NAME

NAME
Set::Files - routines to work with files, each definining a single set

SYNOPSIS
use Set::Files;
$Version = $Set::Files::VERSION;

$obj = new Set::Files(OPT => VAL, OPT => VAL, ...);

@set = $obj->list_sets( [TYPE] );

@uid = $obj->owner;
$uid = $obj->owner(SET);

@set = $obj->owned_by(UID [,TYPE]);

@ele = $obj->members(SET);

$flag = $obj->is_member(SET, ELE);

@type = $obj->list_types( [SET] );

@dir = $obj->dir;
$dir = $obj->dir(SET);

%opts = $obj->opts(SET);
$val = $obj->opts(SET,VAR);

$obj->cache;

$num = $obj->add (SET, FORCE, COMMIT, ELE1,ELE2,...);
$num = $obj->remove(SET, ELE1,ELE2,...);

$obj->commit(SET1,SET2,...);

$obj->delete(SET);
$obj->delete(SET,1);

DESCRIPTION
This is a module for working with simple sets of elements where each set
is defined in a separate file (one file for each set to be defined).

The advantages of putting each set in a separate file are:

Set managment can be delegated
If all sets are defined in a single file, management of all sets
must be done by a single user, or by using a suid program. By
putting each set in a separate file, different files can be owned by
different users so management of different sets can be delegated.
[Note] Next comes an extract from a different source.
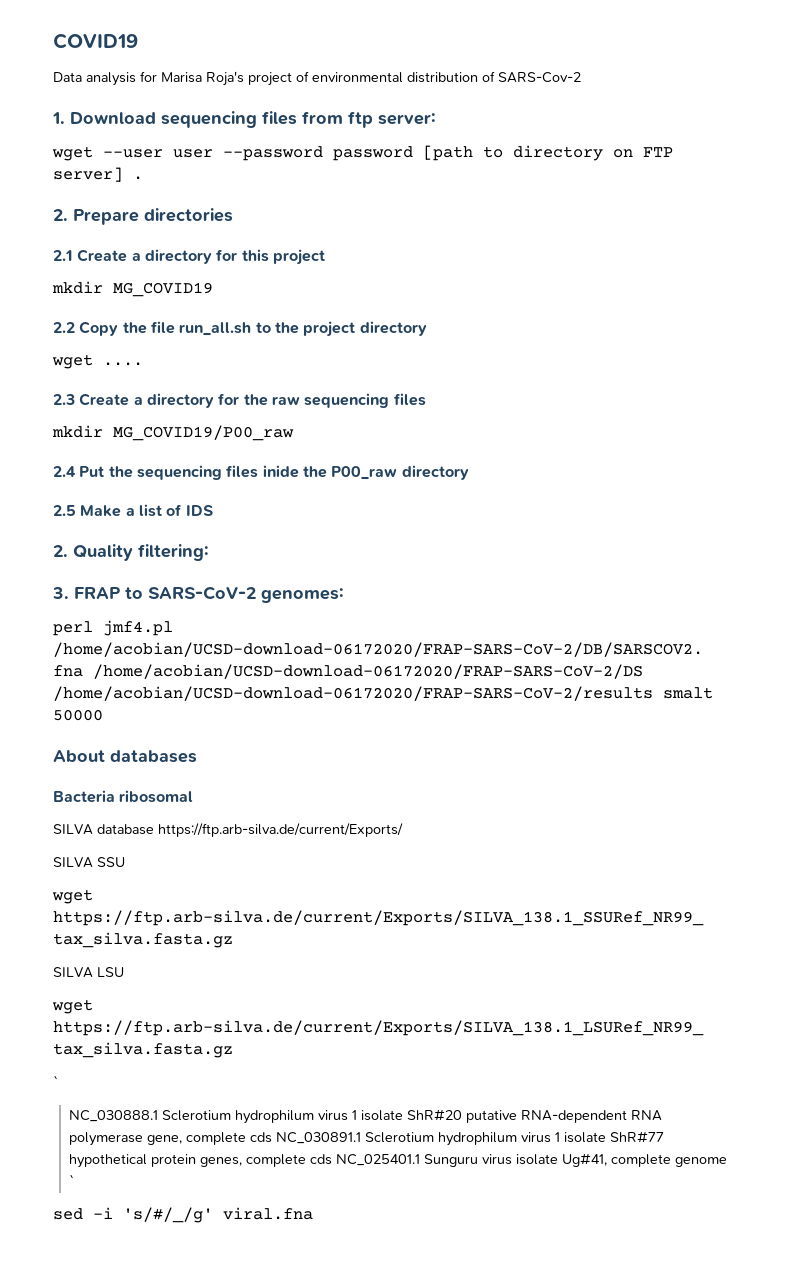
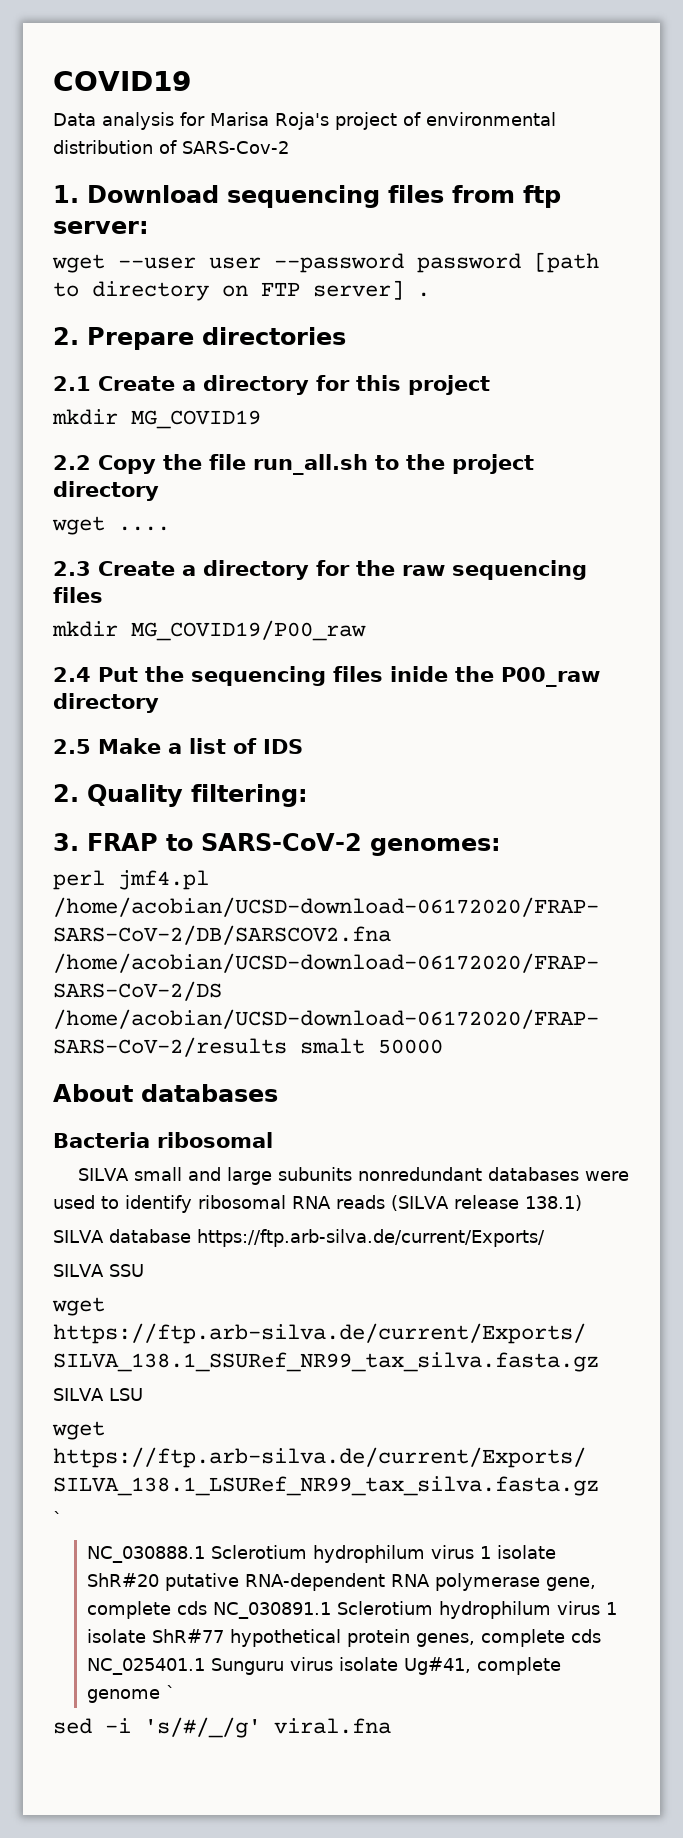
+ SILVA small and large subunits nonredundant databases were used to identify ribosomal RNA reads (SILVA release 138.1)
Set files are a simple format
Because a file consists of a single set only, there is no need to
have a complex file format which has to be parsed to get information
about the set. As a result, set files can easily be autogenerated or
edited with any simple text editor, and errors are less likely to be
introduced into the file.

The disadvantages are:

Permissions problems
Some applications may need to read all of the data, but since the
different set files may be owned by different people, permissions
may get set such that not all set files are readable.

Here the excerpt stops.